### [Given data]
•••••

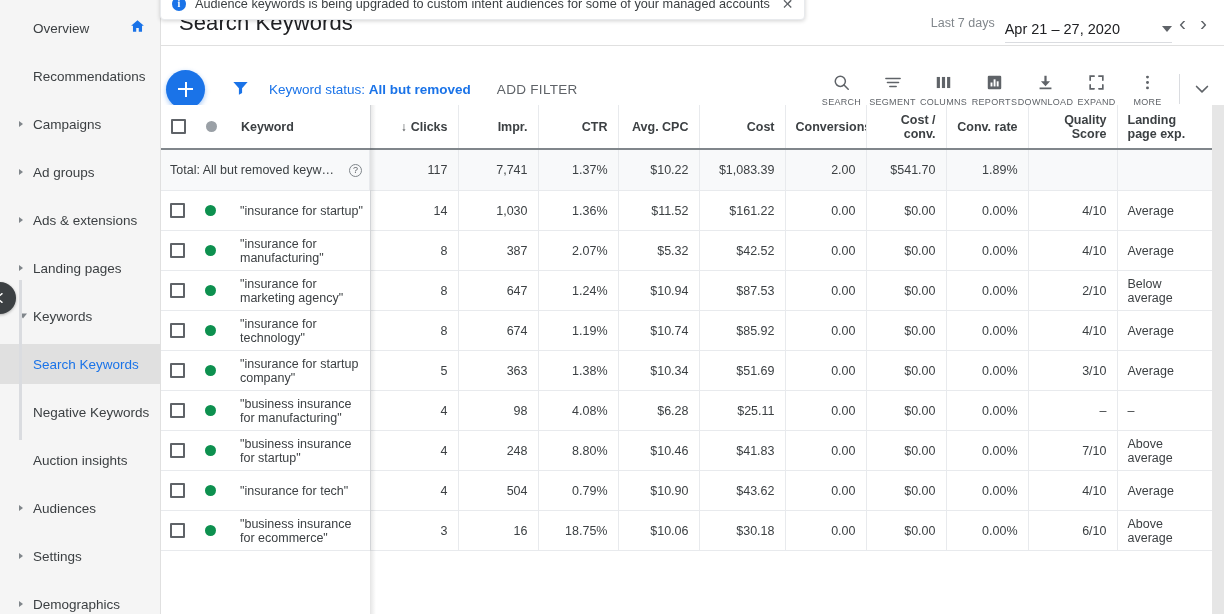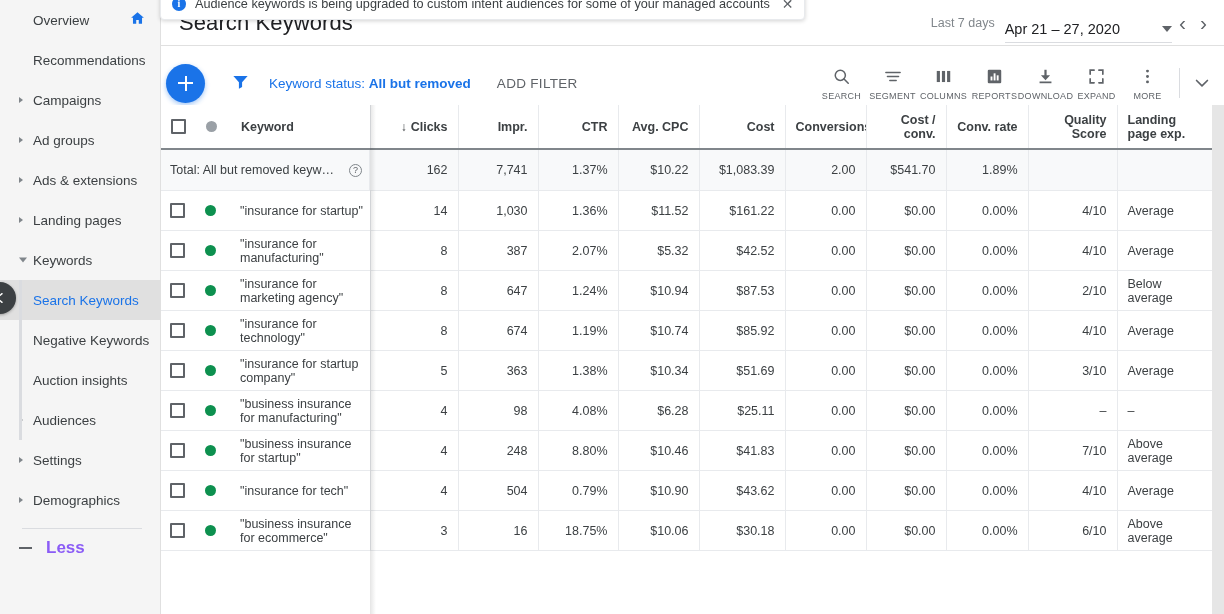--- a/index.html
+++ b/index.html
@@ -12,21 +12,21 @@
 
   
   #sidebar {
     position: absolute; left: 0; top: 0; width: 161px; height: 614px;
     background: #f5f5f5; border-right: 1px solid #e0e0e0;
     overflow: hidden;
   }
   .nav-item {
     position: relative; height: 40px; display: flex; align-items: center;
     font-size: 13.5px; color: #3c4043; padding-left: 33px; padding-right: 8px;
-    cursor: pointer; white-space: nowrap;
+    cursor: pointer; white-space: nowrap; margin-top: 8px;
   }
   .nav-item .caret {
     position: absolute; left: 19px; top: 50%; transform: translateY(-50%);
     width: 0; height: 0; border-left: 4.5px solid #80868b;
     border-top: 3.5px solid transparent; border-bottom: 3.5px solid transparent;
   }
   .nav-item .caret.open {
     border-left: 4px solid transparent; border-right: 4px solid transparent;
     border-top: 5px solid #80868b; border-bottom: none;
   }
@@ -104,21 +104,21 @@
   }
   #dr-value .dd {
     width: 0; height: 0; border-left: 5px solid transparent;
     border-right: 5px solid transparent; border-top: 6px solid #5f6368;
     margin-left: 42px;
   }
   .chev { font-size: 21px; color: #5f6368; cursor: pointer; padding: 0 7px; }
 
   
   #toolbar {
-    position: absolute; left: 0; top: 54px; right: 0; height: 59px;
+    position: absolute; left: 0; top: 60px; right: 0; height: 59px;
     background: #fff; display: flex; align-items: center;
     border-bottom: 1px solid #e0e0e0;
   }
   #fab {
     width: 39px; height: 39px; border-radius: 50%; background: #1a73e8;
     margin-left: 5px; display: flex; align-items: center; justify-content: center;
     box-shadow: 0 2px 5px rgba(26,115,232,.4); cursor: pointer; flex: none;
   }
   #fab .plus-h { position: absolute; width: 15px; height: 2px; background: #fff; }
   #fab .plus-v { position: absolute; width: 2px; height: 15px; background: #fff; }
@@ -435,21 +435,21 @@
           <th class="num">Quality Score</th>
           <th style="text-align:left">Landing page exp.</th>
         </tr>
       </thead>
       <tbody id="table-body">
           <tr class="total">
             <td class="lead kw">
               <span class="total-label">Total: All but removed keyw…</span>
               <span class="help-icon">?</span>
             </td>
-            <td class="num">162</td>
+            <td class="num">117</td>
             <td class="num">7,741</td>
             <td class="num">1.37%</td>
             <td class="num">$10.22</td>
             <td class="num">$1,083.39</td>
             <td class="num">2.00</td>
             <td class="num">$541.70</td>
             <td class="num">1.89%</td>
             <td class="num"></td>
             <td></td>
           </tr>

•••••

### [What you should do]
Could you restate every record above word for word, leaving the pictures out?

### [Written solution]
--- a/index.html
+++ b/index.html
@@ -12,21 +12,21 @@
 
   
   #sidebar {
     position: absolute; left: 0; top: 0; width: 161px; height: 614px;
     background: #f5f5f5; border-right: 1px solid #e0e0e0;
     overflow: hidden;
   }
   .nav-item {
     position: relative; height: 40px; display: flex; align-items: center;
     font-size: 13.5px; color: #3c4043; padding-left: 33px; padding-right: 8px;
-    cursor: pointer; white-space: nowrap;
+    cursor: pointer; white-space: nowrap; margin-top: 8px;
   }
   .nav-item .caret {
     position: absolute; left: 19px; top: 50%; transform: translateY(-50%);
     width: 0; height: 0; border-left: 4.5px solid #80868b;
     border-top: 3.5px solid transparent; border-bottom: 3.5px solid transparent;
   }
   .nav-item .caret.open {
     border-left: 4px solid transparent; border-right: 4px solid transparent;
     border-top: 5px solid #80868b; border-bottom: none;
   }
@@ -104,21 +104,21 @@
   }
   #dr-value .dd {
     width: 0; height: 0; border-left: 5px solid transparent;
     border-right: 5px solid transparent; border-top: 6px solid #5f6368;
     margin-left: 42px;
   }
   .chev { font-size: 21px; color: #5f6368; cursor: pointer; padding: 0 7px; }
 
   
   #toolbar {
-    position: absolute; left: 0; top: 54px; right: 0; height: 59px;
+    position: absolute; left: 0; top: 60px; right: 0; height: 59px;
     background: #fff; display: flex; align-items: center;
     border-bottom: 1px solid #e0e0e0;
   }
   #fab {
     width: 39px; height: 39px; border-radius: 50%; background: #1a73e8;
     margin-left: 5px; display: flex; align-items: center; justify-content: center;
     box-shadow: 0 2px 5px rgba(26,115,232,.4); cursor: pointer; flex: none;
   }
   #fab .plus-h { position: absolute; width: 15px; height: 2px; background: #fff; }
   #fab .plus-v { position: absolute; width: 2px; height: 15px; background: #fff; }
@@ -435,21 +435,21 @@
           <th class="num">Quality Score</th>
           <th style="text-align:left">Landing page exp.</th>
         </tr>
       </thead>
       <tbody id="table-body">
           <tr class="total">
             <td class="lead kw">
               <span class="total-label">Total: All but removed keyw…</span>
               <span class="help-icon">?</span>
             </td>
-            <td class="num">162</td>
+            <td class="num">117</td>
             <td class="num">7,741</td>
             <td class="num">1.37%</td>
             <td class="num">$10.22</td>
             <td class="num">$1,083.39</td>
             <td class="num">2.00</td>
             <td class="num">$541.70</td>
             <td class="num">1.89%</td>
             <td class="num"></td>
             <td></td>
           </tr>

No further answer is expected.